Les syndicats ferroviaires espagnols ont vivement mis en garde contre les spéculations liant les vibrations de la voie au déraillement mortel de l’Adamuz, qui a fait 41 morts et plus de 100 blessés le 19 janvier. Le syndicat espagnol des conducteurs de chemin de fer (Semaf) a précisé qu’une demande de réduction de la vitesse pour cause de vibrations, formulée en octobre, ne concernait pas la voie où le déraillement s’est produit, contredisant ainsi certains articles de presse. Le syndicat UGT a déclaré : « Ils essaient de créer une atmosphère d’insécurité et de panique qui n’est tout simplement pas vraie ».
Le syndicat Semaf a précisé que, bien qu’il ait demandé, dans une lettre adressée à l’Agence nationale de sécurité ferroviaire (AESF) en août 2025, des réductions de vitesse sur les lignes à grande vitesse à 300 km/h en raison des vibrations, le tronçon d’Adamuz fonctionnait à 250 km/h, c’est-à-dire en dessous du seuil qui suscite ces inquiétudes. « Nous ne savons rien des causes de cet accident ; à ce stade, il ne s’agit que de spéculations », a déclaré M. Semaf, invitant à se concentrer sur le soutien aux victimes plutôt que sur des théories « frivoles », comme l’a rapportéEl Diario .

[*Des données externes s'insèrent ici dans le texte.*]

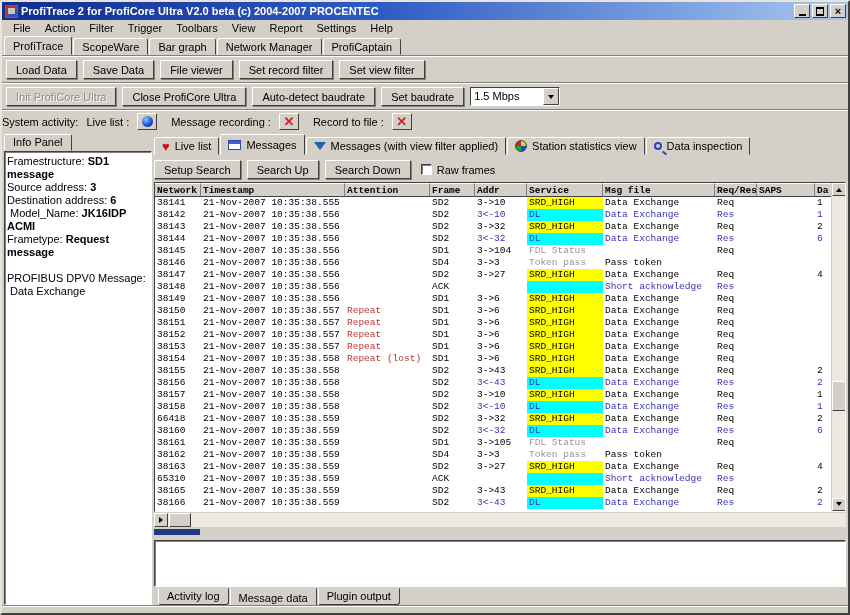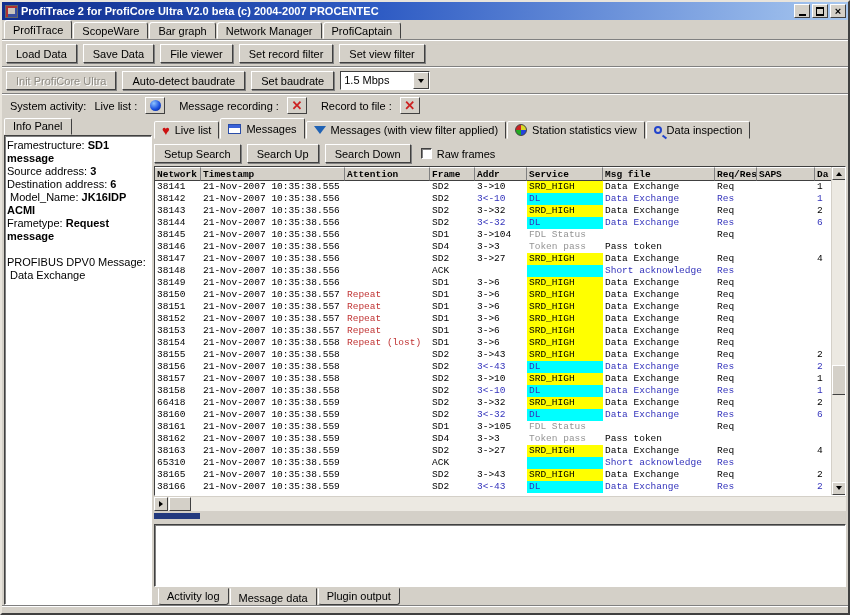"File" div.menubar { html: none -> <div> <span>File</span> <span>Action</span> <span>Filter</span> <span>Trigger</span> <span>Toolbars</span> <span>View</span> <span>Report</span> <span>Settings</span> <span>Help</span> </div> }
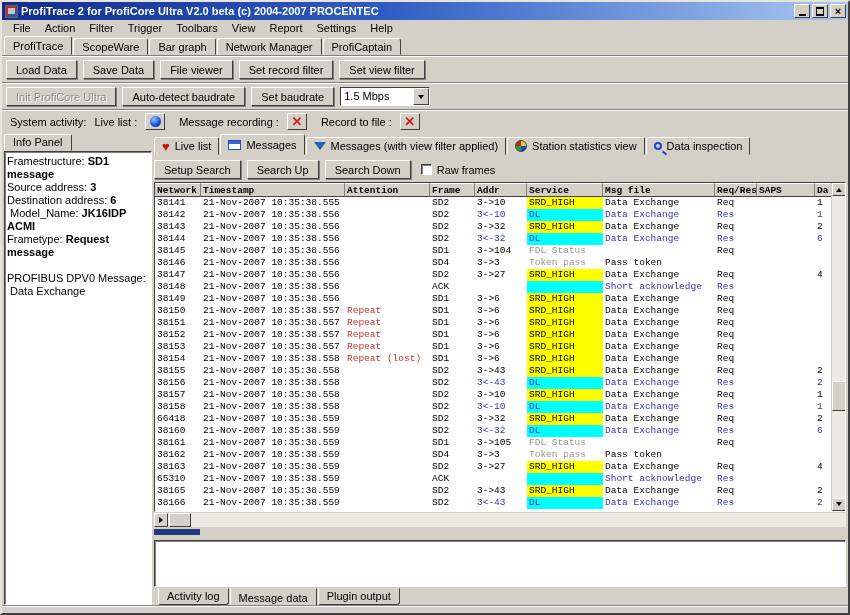"Close ProfiCore Ultra" span.btn { html: none -> <span>Close ProfiCore Ultra</span> }
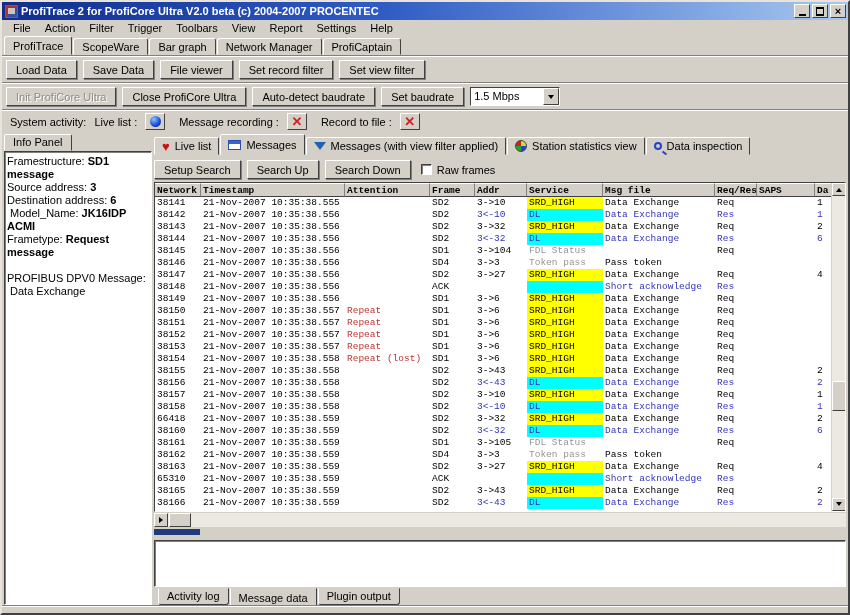"System activity:" .sysrow { padding-left: 8px -> none }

L’UGT et les CCOO ont fait écho à cette position, confirmant au journal qu’ils n’avaient jamais signalé de problèmes de sécurité sur la piste d’Adamuz, qui avait été rénovée en mai 2025, moins d’un an auparavant. « Les spéculations ne font que créer de l’anxiété et de la douleur pour les victimes », a déclaré Pedro Gómez, responsable du secteur ferroviaire de l’UGT en Andalousie. Le syndicat CCOO a ajouté que la voie et les trains avaient été inspectés récemment, tout en reconnaissant qu’il n’était pas possible d’exclure des défaillances d’infrastructure ou des pannes mécaniques.
Les efforts se poursuivent pour récupérer les corps des trois personnes coincées dans l’un des wagons du train Alvia, qui n’ont pas encore été accessibles. Entre-temps, des travaux d’enlèvement des wagons à l’aide d’engins lourds ont lieu ce mardi, bien que le site de l’accident soit difficile d’accès. Le ministre espagnol de l’intérieur, Fernando Grande-Marlaska, a déclaré que « toutes les hypothèses concernant les causes possibles de l’accident sont ouvertes », tout en précisant que « la possibilité d’un sabotage n’a jamais été envisagée », rapporte RTVE. En effet, les deux wagons arrière du train Iryo ont déraillé, et si un objet avait été placé intentionnellement sur les voies, le wagon avant aurait déraillé en premier.
La rupture d’un joint de rail fait l’objet d’une enquête
Bien que les syndicats aient rejeté les allégations non prouvées, les enquêteurs ont identifié un joint de rail cassé comme cause potentielle, a rapporté Reuters le 20 janvier. Une source informée de l’enquête a révélé que l’usure du joint de l' »éclisse » (un connecteur entre les sections de rail) a créé un espace qui pourrait avoir déclenché le déraillement. Toutefois, le ministre des transports, Óscar Puente, a déclaré mardi à la radio nationale que l’on ne sait toujours pas si la rupture à l’endroit où le déraillement s’est produit est la cause de l’accident ou une conséquence.